Alexandra Standen’s vessels have the intensity of a haiku poem. Placed all together in this exhibition in neat rows, the installation seems like an anthology, a collection of friends and moments. The pots are idiosyncratic holders of memory. Coil-built the works highlight their process and time put into making. As Standen herself writes:

It’s quite meditative and lengthy at times. The ideas and thoughts I have while making kind of transfer into the forms in quite a personal way (but I guess that’s a little hard to convey to the viewer.)

It is almost like the pots themselves absorb and respond to the surrounding. The Lopsided Hoya, for example, the vessel for Standen is a souvenir of a conversation with a friend about the asymmetry of her Hoya plant sitting quietly in the corner of the studio. The work becomes a marker of this conversation, that time, but also iconographically approaches some sort of response. The vessel extrudes past a more traditional neck length, like a plant growing, and then falls away, lopsided.

There is an earnestness then that underpins the work; there is a real attempt to account for personal history and story. On the other hand, as Standen highlights, there is a degree of impossibility to fully account for this subject matter. The pots, in the end, are whimsical and lyrical. The contours are not neat and made on the mechanical potter’s wheel (let alone on the factory floor). They almost seem like expressionist illustrations; the colours too link to traditional vessels but are hyperbolic and cartooned. The artist’s hand, her gesture and style come forward as artifice.

The show has a contemporary equivocation. Set out neatly in rows, on their steel pedestal each work is treated as a sacred placeholder, almost like a reliquary for a personal but special thing. The works are like the memories themselves: sometimes serious, sometimes fun, sometimes a passing fancy sometimes seemingly more meaningful, black and dark.

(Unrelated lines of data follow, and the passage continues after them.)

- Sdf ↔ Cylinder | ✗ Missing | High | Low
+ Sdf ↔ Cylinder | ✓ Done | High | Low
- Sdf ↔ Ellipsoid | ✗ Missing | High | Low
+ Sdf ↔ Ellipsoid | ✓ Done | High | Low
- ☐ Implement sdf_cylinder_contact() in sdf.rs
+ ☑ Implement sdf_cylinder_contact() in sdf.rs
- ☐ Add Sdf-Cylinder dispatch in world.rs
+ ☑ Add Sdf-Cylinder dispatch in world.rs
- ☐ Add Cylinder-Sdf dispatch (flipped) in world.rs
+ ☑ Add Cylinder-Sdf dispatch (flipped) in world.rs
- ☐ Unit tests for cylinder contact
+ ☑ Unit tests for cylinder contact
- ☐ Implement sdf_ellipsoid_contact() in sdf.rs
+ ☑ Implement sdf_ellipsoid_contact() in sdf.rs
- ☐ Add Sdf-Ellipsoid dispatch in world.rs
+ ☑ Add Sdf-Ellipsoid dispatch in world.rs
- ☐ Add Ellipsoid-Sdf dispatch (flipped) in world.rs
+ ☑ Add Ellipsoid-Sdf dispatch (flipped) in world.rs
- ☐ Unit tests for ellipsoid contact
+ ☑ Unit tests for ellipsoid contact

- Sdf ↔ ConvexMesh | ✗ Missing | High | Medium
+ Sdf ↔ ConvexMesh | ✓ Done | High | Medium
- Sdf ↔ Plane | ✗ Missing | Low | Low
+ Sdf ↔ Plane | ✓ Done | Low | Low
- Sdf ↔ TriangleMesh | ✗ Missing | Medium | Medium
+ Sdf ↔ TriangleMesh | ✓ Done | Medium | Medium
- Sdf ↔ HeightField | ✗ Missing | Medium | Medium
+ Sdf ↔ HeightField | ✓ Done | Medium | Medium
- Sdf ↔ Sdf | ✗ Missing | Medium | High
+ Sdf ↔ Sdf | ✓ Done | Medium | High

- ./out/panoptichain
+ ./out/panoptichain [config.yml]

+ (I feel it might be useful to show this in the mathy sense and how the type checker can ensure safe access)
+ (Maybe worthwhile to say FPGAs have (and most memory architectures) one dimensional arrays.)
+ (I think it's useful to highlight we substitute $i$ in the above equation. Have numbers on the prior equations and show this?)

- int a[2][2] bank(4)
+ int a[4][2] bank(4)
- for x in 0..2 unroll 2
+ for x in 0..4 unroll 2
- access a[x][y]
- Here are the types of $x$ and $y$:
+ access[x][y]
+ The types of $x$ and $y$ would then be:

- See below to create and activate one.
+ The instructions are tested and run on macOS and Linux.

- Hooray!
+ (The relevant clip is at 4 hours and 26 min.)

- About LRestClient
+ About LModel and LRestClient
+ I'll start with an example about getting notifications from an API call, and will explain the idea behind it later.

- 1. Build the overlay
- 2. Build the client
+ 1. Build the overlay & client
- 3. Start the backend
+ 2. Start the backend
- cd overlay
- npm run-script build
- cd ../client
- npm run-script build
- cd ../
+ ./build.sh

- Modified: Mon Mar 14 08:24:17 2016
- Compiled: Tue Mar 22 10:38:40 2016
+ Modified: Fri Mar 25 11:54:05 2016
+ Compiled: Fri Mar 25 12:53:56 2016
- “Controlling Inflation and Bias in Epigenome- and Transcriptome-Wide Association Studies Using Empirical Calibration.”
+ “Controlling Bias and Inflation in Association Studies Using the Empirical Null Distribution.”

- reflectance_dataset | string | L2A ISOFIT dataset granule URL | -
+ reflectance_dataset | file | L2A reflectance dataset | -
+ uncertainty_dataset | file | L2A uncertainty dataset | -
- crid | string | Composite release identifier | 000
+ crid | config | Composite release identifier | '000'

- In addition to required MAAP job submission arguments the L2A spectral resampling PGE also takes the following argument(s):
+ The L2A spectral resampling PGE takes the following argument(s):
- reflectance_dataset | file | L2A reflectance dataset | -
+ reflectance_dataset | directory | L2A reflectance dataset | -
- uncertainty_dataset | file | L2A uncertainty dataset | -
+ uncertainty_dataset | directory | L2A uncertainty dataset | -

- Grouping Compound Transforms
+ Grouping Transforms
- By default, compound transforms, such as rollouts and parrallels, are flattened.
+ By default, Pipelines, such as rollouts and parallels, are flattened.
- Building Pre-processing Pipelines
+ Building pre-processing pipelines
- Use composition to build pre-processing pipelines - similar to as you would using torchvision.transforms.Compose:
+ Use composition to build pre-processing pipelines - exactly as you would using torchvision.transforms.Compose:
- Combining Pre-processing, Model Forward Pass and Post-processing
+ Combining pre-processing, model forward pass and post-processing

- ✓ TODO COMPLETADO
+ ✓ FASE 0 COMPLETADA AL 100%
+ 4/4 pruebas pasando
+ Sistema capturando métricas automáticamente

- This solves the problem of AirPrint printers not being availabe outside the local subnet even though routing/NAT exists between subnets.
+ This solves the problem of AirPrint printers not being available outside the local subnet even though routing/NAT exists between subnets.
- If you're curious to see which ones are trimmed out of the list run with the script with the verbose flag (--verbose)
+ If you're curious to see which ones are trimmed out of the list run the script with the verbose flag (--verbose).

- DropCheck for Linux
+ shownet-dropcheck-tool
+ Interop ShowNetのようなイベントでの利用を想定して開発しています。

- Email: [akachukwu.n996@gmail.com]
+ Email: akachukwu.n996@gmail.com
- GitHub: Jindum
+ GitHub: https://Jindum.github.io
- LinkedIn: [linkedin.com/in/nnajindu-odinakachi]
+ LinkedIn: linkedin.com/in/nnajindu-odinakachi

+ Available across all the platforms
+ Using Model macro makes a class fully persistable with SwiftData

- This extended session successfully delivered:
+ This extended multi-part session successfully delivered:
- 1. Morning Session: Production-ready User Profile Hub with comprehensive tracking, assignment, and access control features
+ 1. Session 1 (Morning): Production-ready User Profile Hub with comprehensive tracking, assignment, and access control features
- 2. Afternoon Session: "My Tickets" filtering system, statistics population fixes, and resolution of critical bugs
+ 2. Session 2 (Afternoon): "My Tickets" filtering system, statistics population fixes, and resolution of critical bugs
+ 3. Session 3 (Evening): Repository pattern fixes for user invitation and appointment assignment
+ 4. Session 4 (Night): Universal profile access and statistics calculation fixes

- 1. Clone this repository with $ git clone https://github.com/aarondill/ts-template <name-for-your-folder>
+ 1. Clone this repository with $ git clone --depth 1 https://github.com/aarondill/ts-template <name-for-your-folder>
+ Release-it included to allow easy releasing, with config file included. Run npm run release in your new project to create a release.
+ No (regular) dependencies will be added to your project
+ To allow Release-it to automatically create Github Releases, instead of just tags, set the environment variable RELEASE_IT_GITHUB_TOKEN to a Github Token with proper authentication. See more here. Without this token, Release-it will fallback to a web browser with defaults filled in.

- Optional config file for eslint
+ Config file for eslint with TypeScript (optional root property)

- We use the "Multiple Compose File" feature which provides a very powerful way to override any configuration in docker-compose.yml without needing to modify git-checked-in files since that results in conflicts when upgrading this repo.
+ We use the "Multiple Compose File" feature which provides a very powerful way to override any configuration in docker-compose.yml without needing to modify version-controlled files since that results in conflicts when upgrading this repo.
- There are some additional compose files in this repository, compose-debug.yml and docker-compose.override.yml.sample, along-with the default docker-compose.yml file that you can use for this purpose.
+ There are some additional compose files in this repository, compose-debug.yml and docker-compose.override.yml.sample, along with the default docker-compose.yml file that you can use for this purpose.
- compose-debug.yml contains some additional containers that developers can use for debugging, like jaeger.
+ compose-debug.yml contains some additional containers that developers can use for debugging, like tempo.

As a viewer, you can not help trying to read Standen’s peculiar sign system (What does the shape, the colour allude to? What has accrued to the vessel from the past? What does the pot mean for me now that Standen has let it free?). Sitting upon those plinths, fragile and brittle, the pots ask us to be careful, quiet and attentive. Standen has created a space that reminds us to remember and cherish intimate moments.